■ Available data ■
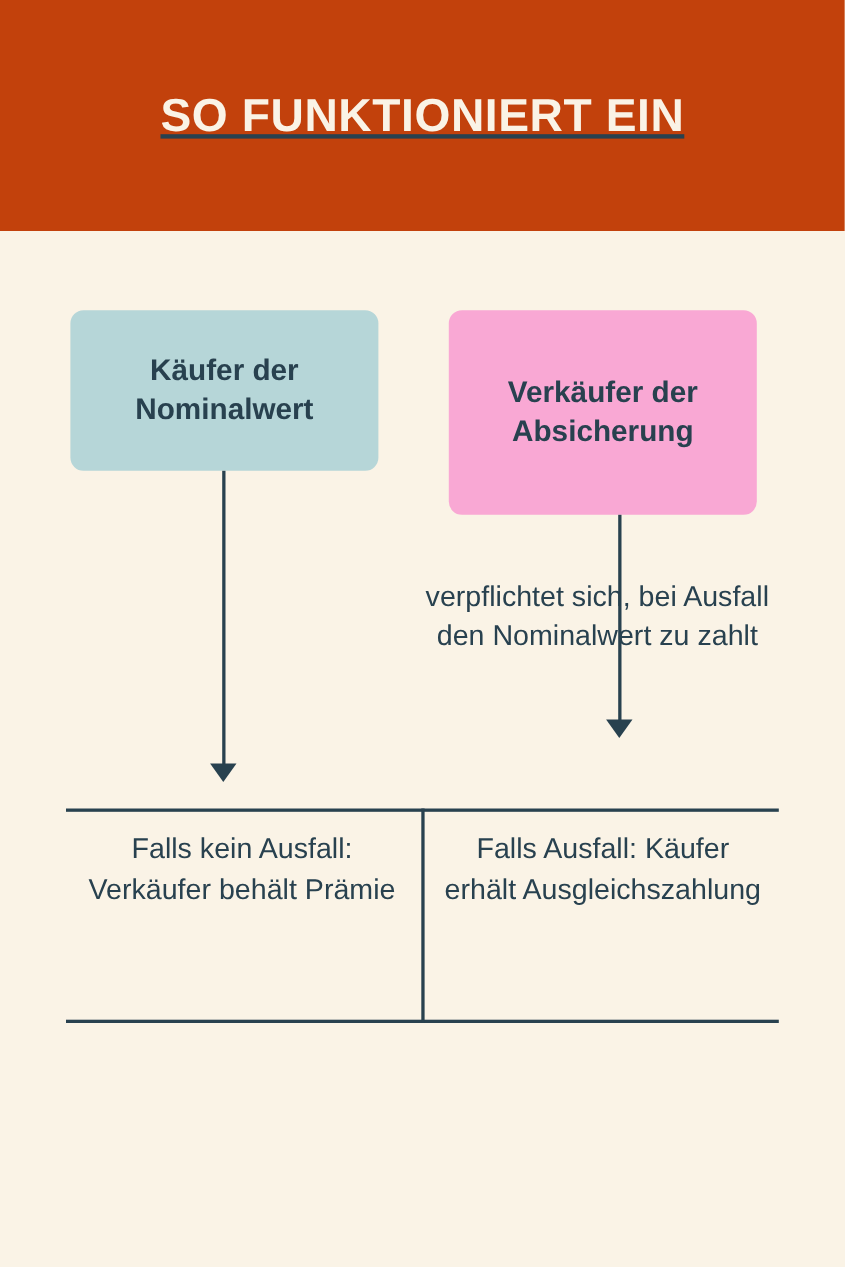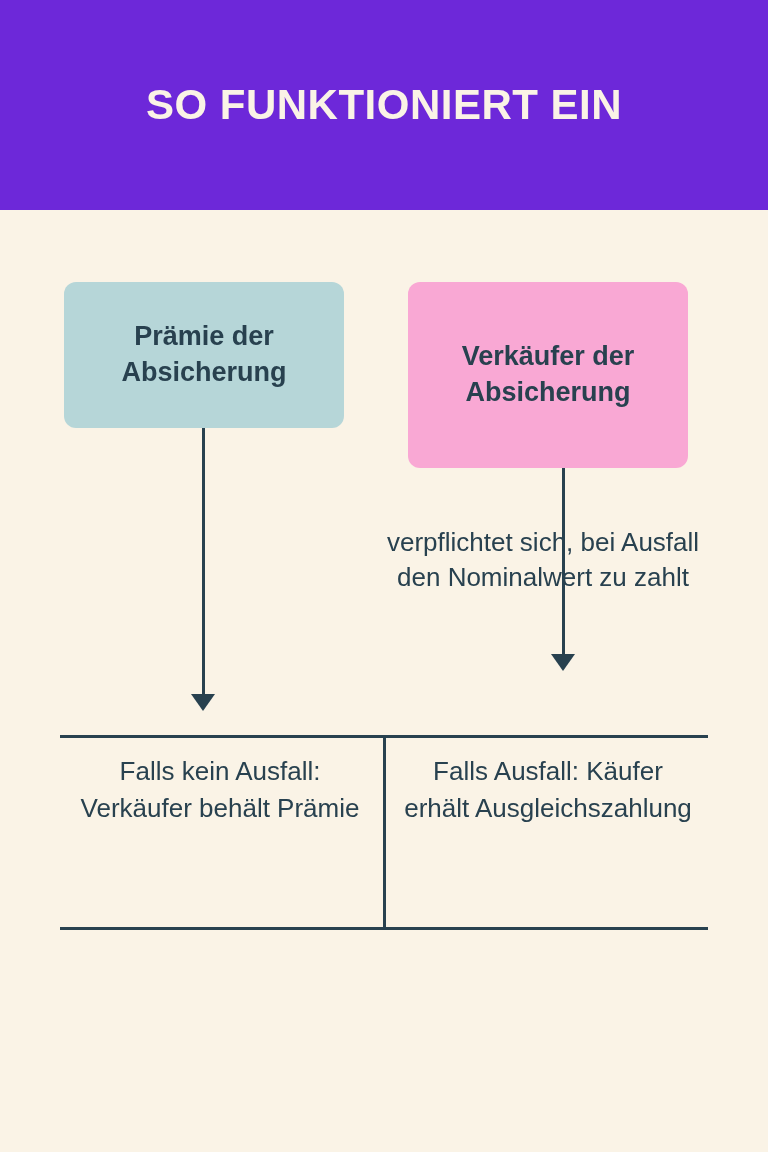--- a/index.html
+++ b/index.html
@@ -11,29 +11,30 @@
     height: 1152px;
     background: #FAF3E6;
     font-family: "Liberation Sans", sans-serif;
     color: #28414F;
     overflow: hidden;
     position: relative;
   }
 
   
   .header {
-    background: #6d28d9;
+    background: #c2410c;
     width: 768px;
     height: 210px;
     box-sizing: border-box;
     display: flex;
     flex-direction: column;
     align-items: center;
     justify-content: center;
     padding: 0 30px;
+    text-decoration: underline;
   }
   .header-line {
     color: #FAF3E6;
     font-weight: bold;
     font-size: 42px;
     letter-spacing: 0.5px;
     line-height: 1.28;
     text-align: center;
     text-transform: uppercase;
     white-space: nowrap;
@@ -153,21 +154,21 @@
 </style>
 </head>
 <body>
 
 <div class="header">
   <div class="header-line">So funktioniert ein</div>
 </div>
 
 <div class="canvas">
 
-  <div class="party-box" id="box-buyer">Prämie der Absicherung</div>
+  <div class="party-box" id="box-buyer">Käufer der Nominalwert</div>
   <div class="party-box" id="box-seller">Verkäufer der Absicherung</div>
 
   <div class="arrow-line" id="arrow-buyer-line"></div>
   <div class="arrow-head" id="arrow-buyer-head"></div>
 
   <div class="arrow-line" id="arrow-seller-line"></div>
   <div class="arrow-head" id="arrow-seller-head"></div>
 
   <div class="flow-label" id="label-compensation">verpflichtet sich, bei Ausfall den Nominalwert zu zahlt</div>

■ What the task requires ■
The lines holding the string "Absicherung" are what is needed from the material above.

■ Task answer ■
-  <div class="party-box" id="box-buyer">Prämie der Absicherung</div>
   <div class="party-box" id="box-seller">Verkäufer der Absicherung</div>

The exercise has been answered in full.